I am sick and tired of telling what happened. It sucked on a big scale; however, thank God I am still capable of seeing whatever silver lining I think there is!! I have a few questions though; general wonderings if I may...
When was it ok for a judge to use terms like “7orma” and “7areem”? I mean when did those terms become politically correct?!! I don’t care if he’s from Beni Suef or whatever; there are rules! And if he had a problem with the way people should stand when addressing the court because “el ma7kama leeha e7teramha” then shouldn't he be the first to use terms that are more appropriate??
That might make me sound too arrogant, but is that even ok that someone from a different social class and a different background gets to decide whether I am being a spoilt brat or not!! I mean if a judge comes from where it is ok to call a woman “7orma”, I do not think he would have that much respect for my person to stop and even consider that I do have a right to a divorce, no??
And why is it not ok for me to object?! When someone tells a big fat lie and I say “it did not happen”, how come I get yelled at that way? IT DID NOT FREAKIN HAPPEN YOU MORON, if I don’t say that how else will he know?!

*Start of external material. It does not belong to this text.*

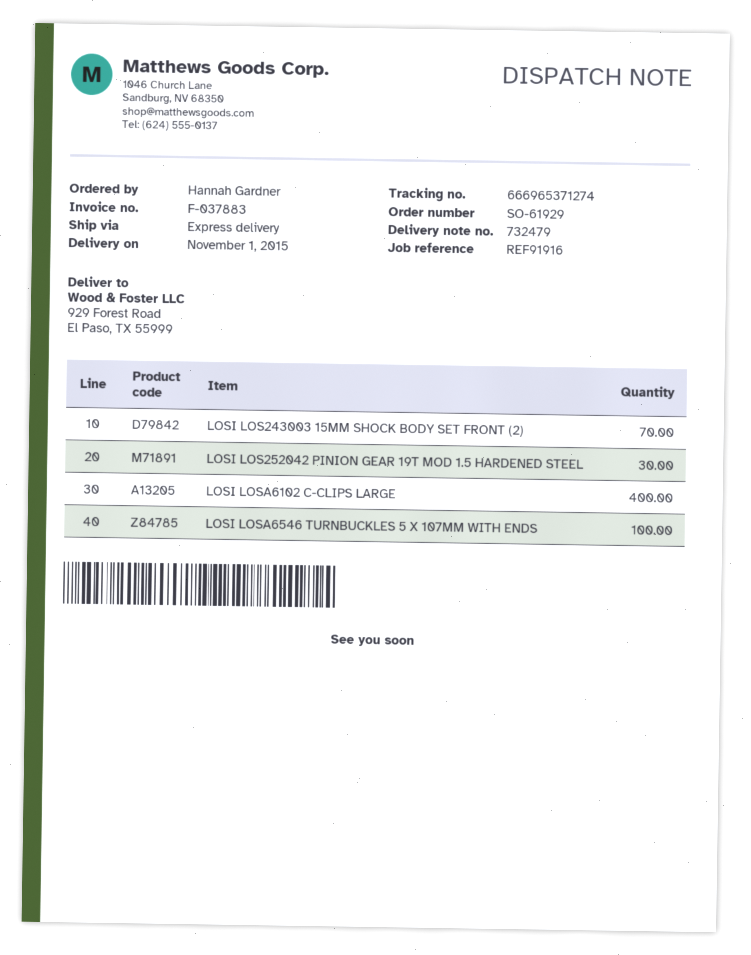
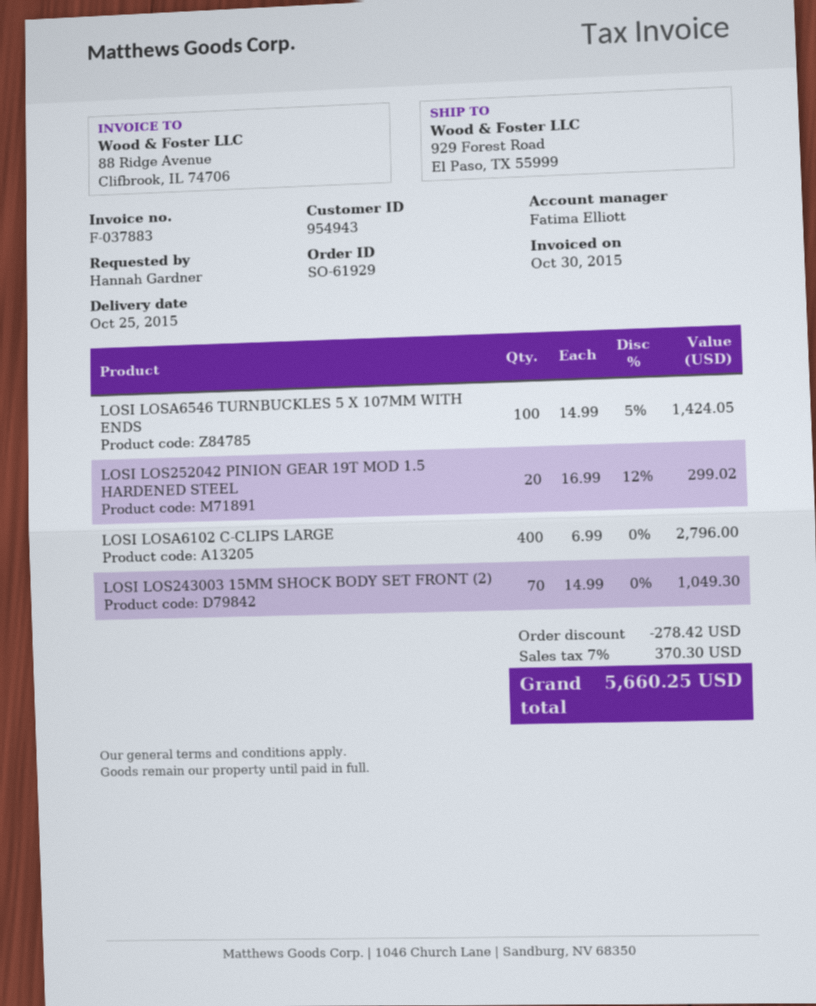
delivery date: 2015-11-01 -> 2015-10-25
LOSI LOS252042 PINION GEAR 19T MOD 1.5 HARDENED STEEL: 30 -> 20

Yeah and how about when a judge knows one of the witnesses belonging to one of the parties?! Shouldn’t he step down and have that case assigned to another judge?? I mean couldn’t him handling this particular case be considered a conflict of interest that way??
And while I’m at it, do judges normally change their mind? I mean, one moment he decides against postponing and goes one with hearing the witnesses, and then questions the witnesses 5 hours later only to change his mind and postpone the session until the other party bring witnesses!!! He could have spared us from the beginning!!!
So that’s more or less it; the judge assigned to my case is an ignorant pro-testosterone jerk who is biased against women due to his upbringing and who does not even seem to believe in women’s right to ask for a divorce; moreover, he probably thinks it’s made to be men’s way out “lama el 7orma men dool modetha tentehy” or whatever! As for the icing on my cake of crap, he happened to know one of my x’s witnesses; beautiful.
Nope, I am not worried! I am mostly pissed and appalled. I know there isn’t much he can do but waste time; but I also know that it is my x’s plan, to make me pay for this divorce by wasting more years from my life! It’s easy to rectify any suspicious legal procedure by another... but days, weeks, months, or even a year or two, will not be replaced.
I am not down or depressed alhamdulilah. I am just angry because I am disappointed at the judge! He should have at least pretended to be fair! I mean it’s their freakin motto; justice. Oh well, justice my...
I’ll go get me some sleep now, and perhaps have a good dream or two... I will daydream of a happier time for now hoping it would extend to my dreams and then extend a bit further to my reality.